Our study compared the thromboprophylactic effects of rivaroxaban and low-molecular-weight heparin (LMWH) following nonmajor orthopedic surgery. Our findings indicate that rivaroxaban and LMWH have comparable efficacy in thromboprophylaxis, and their bleeding risks are similar. Therefore, our results suggest that both rivaroxaban and LMWH are equally effective for patients undergoing nonmajor orthopedic surgery and can be used interchangeably in clinical practice. Physicians may choose between the two based on the cost-effectiveness and convenience of administration of each medication. In 2022, Douillet et al. conducted a network meta-analysis on the prevention of venous thromboembolism (VTE) in patients with lower leg immobilization after trauma [52]. Their study found a favorable benefit/risk ratio for thromboprophylaxis in these patients, with rivaroxaban having the highest level of evidence. Our study also demonstrates the excellent efficacy of rivaroxaban in preventing VTE following non-major orthopedic surgery. Unlike their study, our research not only included patients with lower leg immobilization after trauma but also other non-major orthopedic surgeries such as knee arthroscopy and lumbar spine surgery. Additionally, in contrast to their study, we only included high-quality randomized controlled trials, excluding observational studies. In summary, based on the current evidence, the incidence of lower limb venous thrombosis following nonmajor orthopedic surgery is not as high as that observed after major orthopedic surgery. Therefore, for patients requiring prophylactic anticoagulation, both rivaroxaban and low-molecular-weight heparin (LMWH) can be considered appropriate treatment strategies.

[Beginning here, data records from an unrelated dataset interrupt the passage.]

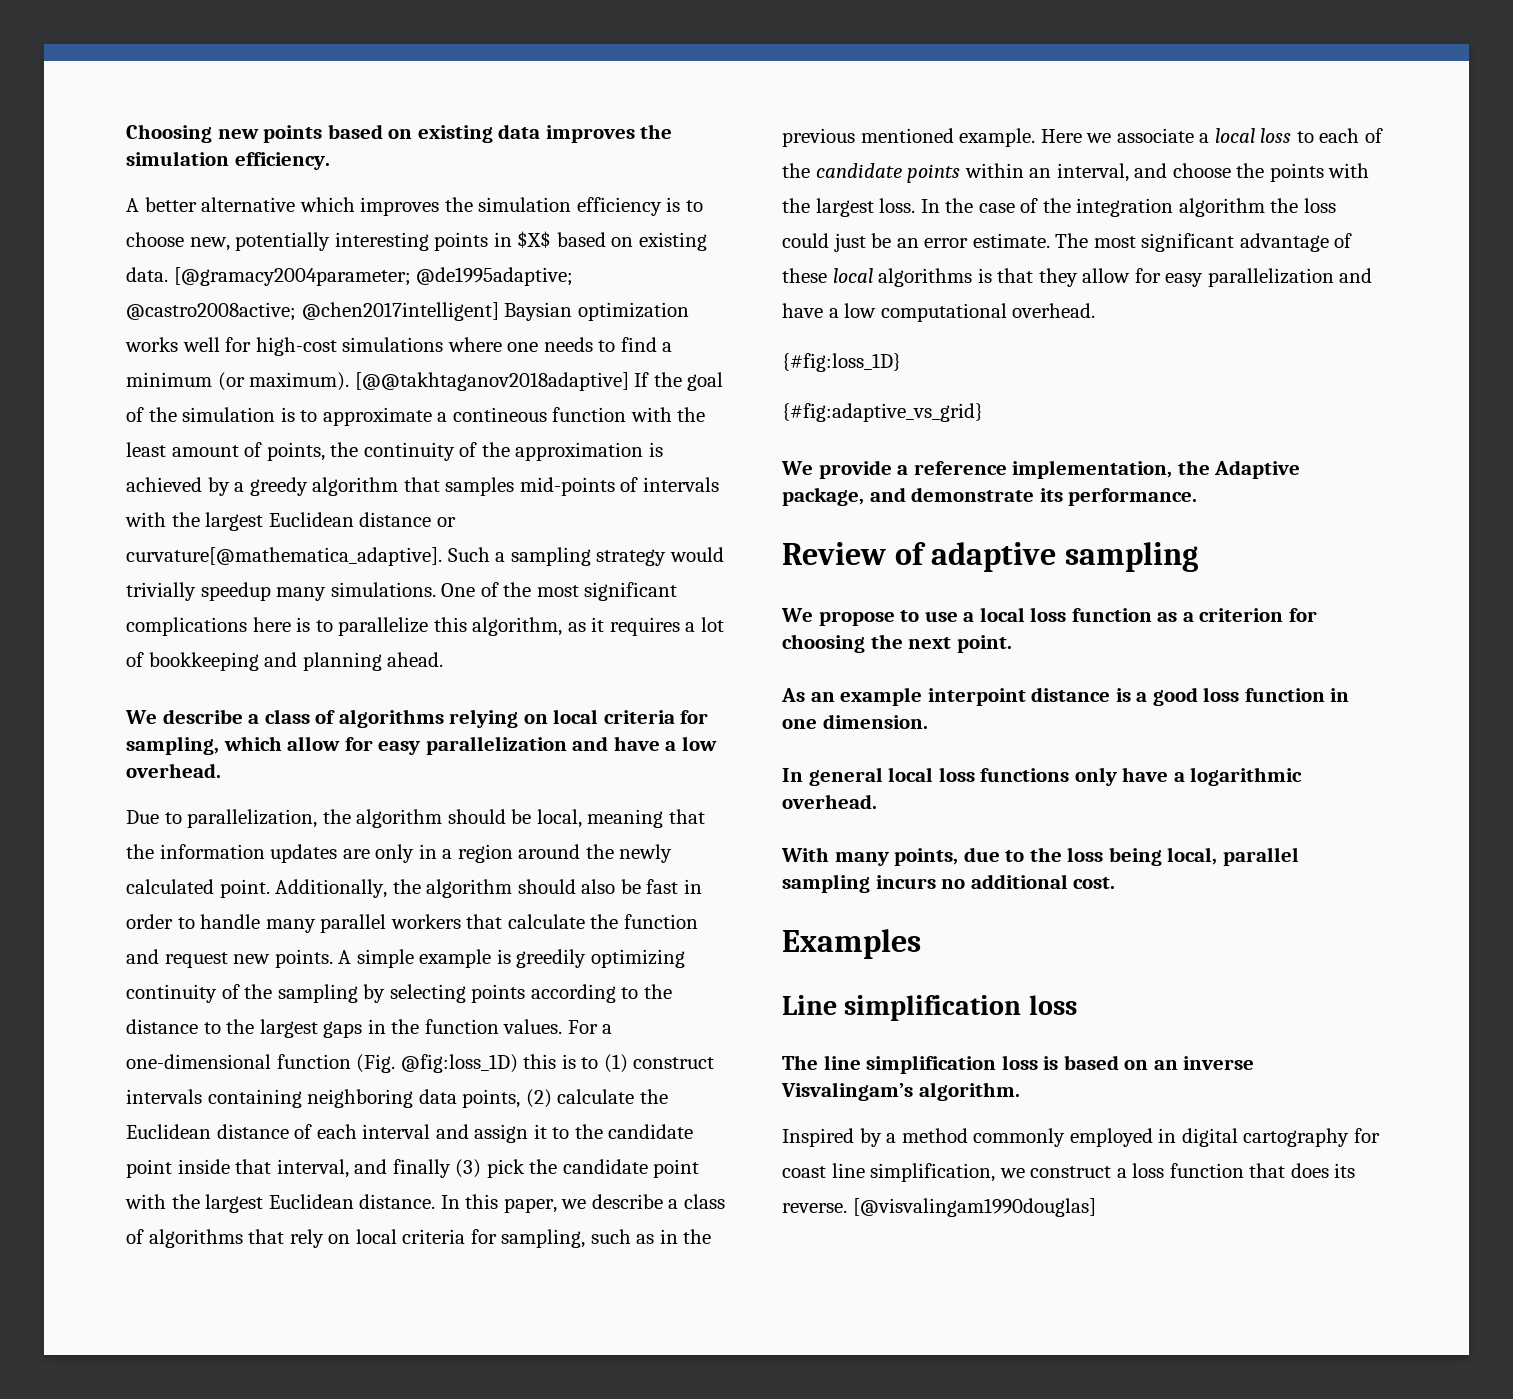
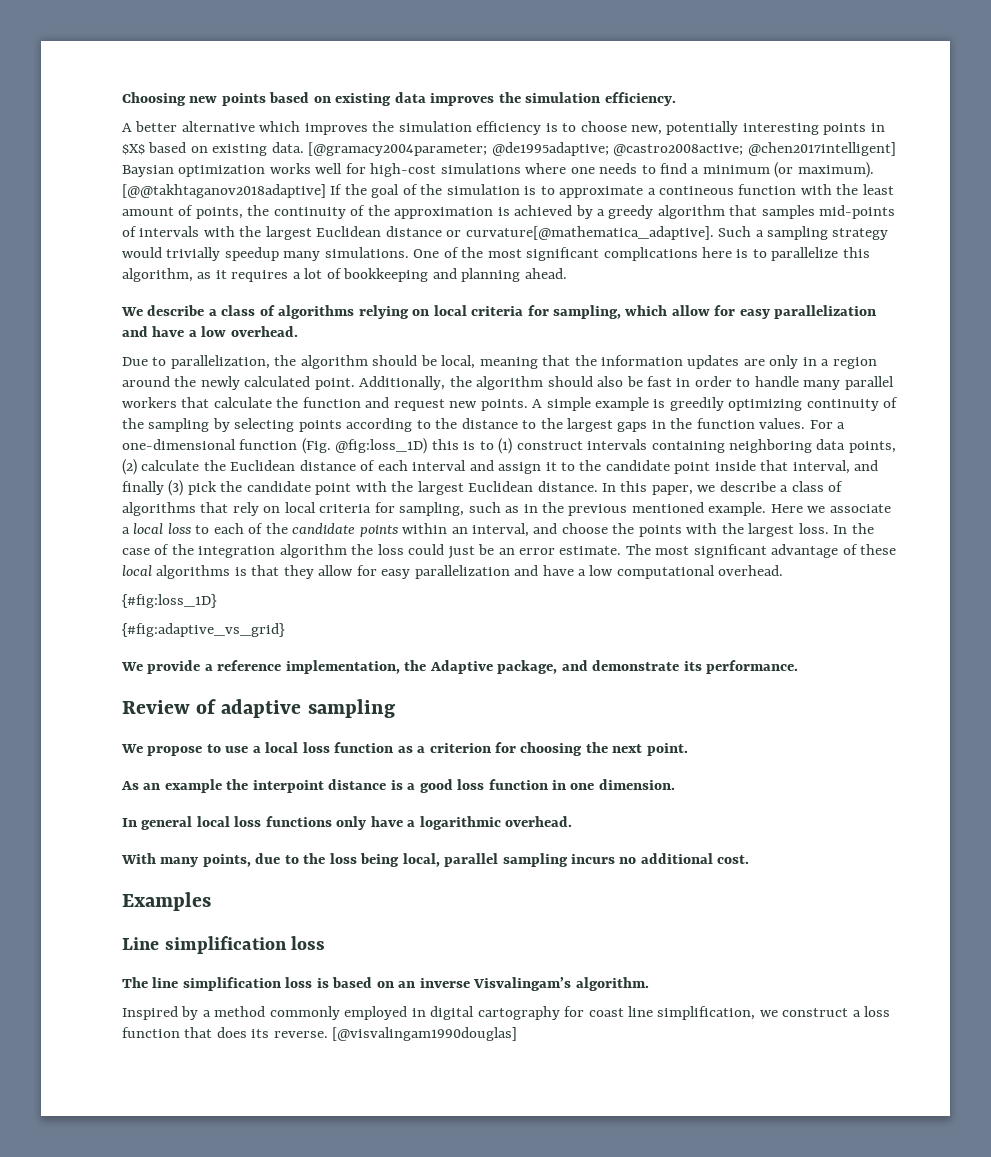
- As an example interpoint distance is a good loss function in one dimension.
+ As an example the interpoint distance is a good loss function in one dimension.

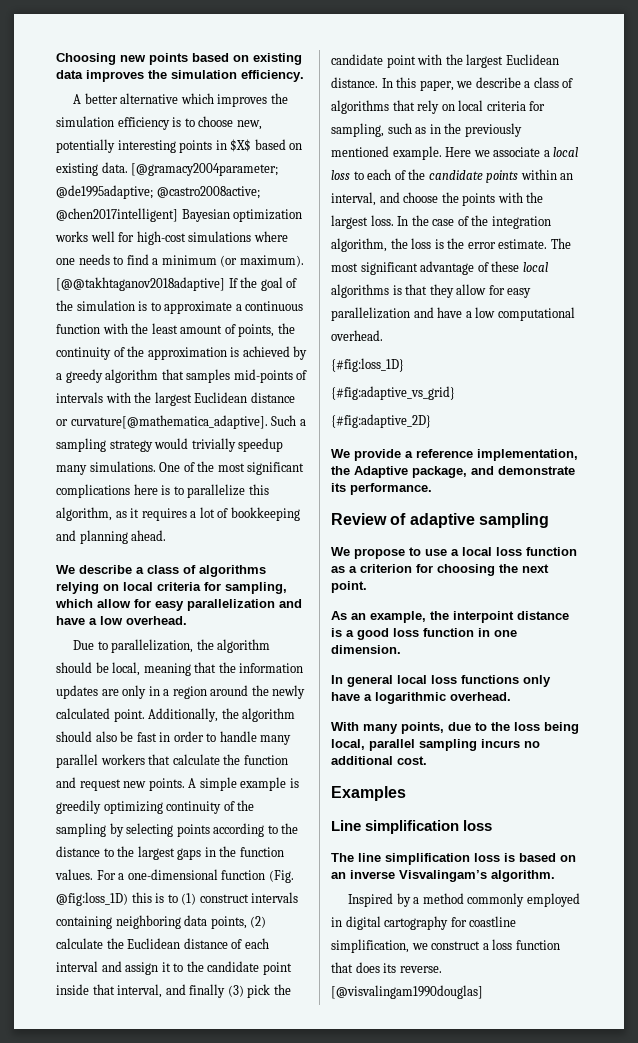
- [@gramacy2004parameter; @de1995adaptive; @castro2008active; @chen2017intelligent] Baysian optimization works well for high-cost simulations where one needs to find a minimum (or maximum).
+ [@gramacy2004parameter; @de1995adaptive; @castro2008active; @chen2017intelligent] Bayesian optimization works well for high-cost simulations where one needs to find a minimum (or maximum).
- [@@takhtaganov2018adaptive] If the goal of the simulation is to approximate a contineous function with the least amount of points, the continuity of the approximation is achieved by a greedy algorithm that samples mid-points of intervals with the largest Euclidean distance or curvature[@mathematica_adaptive].
+ [@@takhtaganov2018adaptive] If the goal of the simulation is to approximate a continuous function with the least amount of points, the continuity of the approximation is achieved by a greedy algorithm that samples mid-points of intervals with the largest Euclidean distance or curvature[@mathematica_adaptive].
- In this paper, we describe a class of algorithms that rely on local criteria for sampling, such as in the previous mentioned example.
+ In this paper, we describe a class of algorithms that rely on local criteria for sampling, such as in the previously mentioned example.
- In the case of the integration algorithm the loss could just be an error estimate.
+ In the case of the integration algorithm, the loss is the error estimate.
+ {#fig:adaptive_2D}
- As an example the interpoint distance is a good loss function in one dimension.
+ As an example, the interpoint distance is a good loss function in one dimension.
- Inspired by a method commonly employed in digital cartography for coast line simplification, we construct a loss function that does its reverse.
+ Inspired by a method commonly employed in digital cartography for coastline simplification, we construct a loss function that does its reverse.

This study has several limitations: (1) The quality of the included studies was not consistently high, as many studies did not mention the implementation of blinding methods. LMWH requires subcutaneous injection to take effect, whereas rivaroxaban is an orally administered anticoagulant. Implementing blinding procedures for treatment measures can be challenging, potentially leading to unclear bias risk. (2) In this study, the dosages and durations of rivaroxaban and LMWH varied, and the specific LMWH drugs used also differed, which may contribute to the heterogeneity observed. (3) Some articles had unclear or missing data when included. (4) When comparing the effectiveness of rivaroxaban and LMWH in preventing PE after non-major orthopedic surgery, only three RCTs were included, and these studies exhibited some heterogeneity, resulting in wider confidence intervals for the final risk ratio (RR) values. (5) The study by Samama et al., as the most important one, was terminated early due to recruitment issues, and most events were asymptomatic or distal deep vein thrombosis (DVT), with a low overall event rate. There is still debate in current guidelines regarding the risk of isolated distal DVT and whether treatment is necessary. Most studies use lower limb DVT as the outcome without further analysis of proximal and isolated distal thrombosis. Therefore, in our study, using lower limb DVT as the outcome does not allow us to further explore the effectiveness of the two anticoagulation strategies in preventing different types of thrombosis. Therefore, caution should be exercised when interpreting the results of this meta-analysis. (6) The results of the trial sequential analysis indicate that the current studies fall significantly short of the required information size, and the number of included studies is relatively small. Therefore, more research is needed in the future to further explore this topic.

Conclusion

In non-major orthopedic surgery, rivaroxaban showed comparable efficacy of thromboprophylaxis compared to LMWH. Also, rivaroxaban and LMWH showed comparable bleeding risks. More high-quality research is needed in this field for further exploration.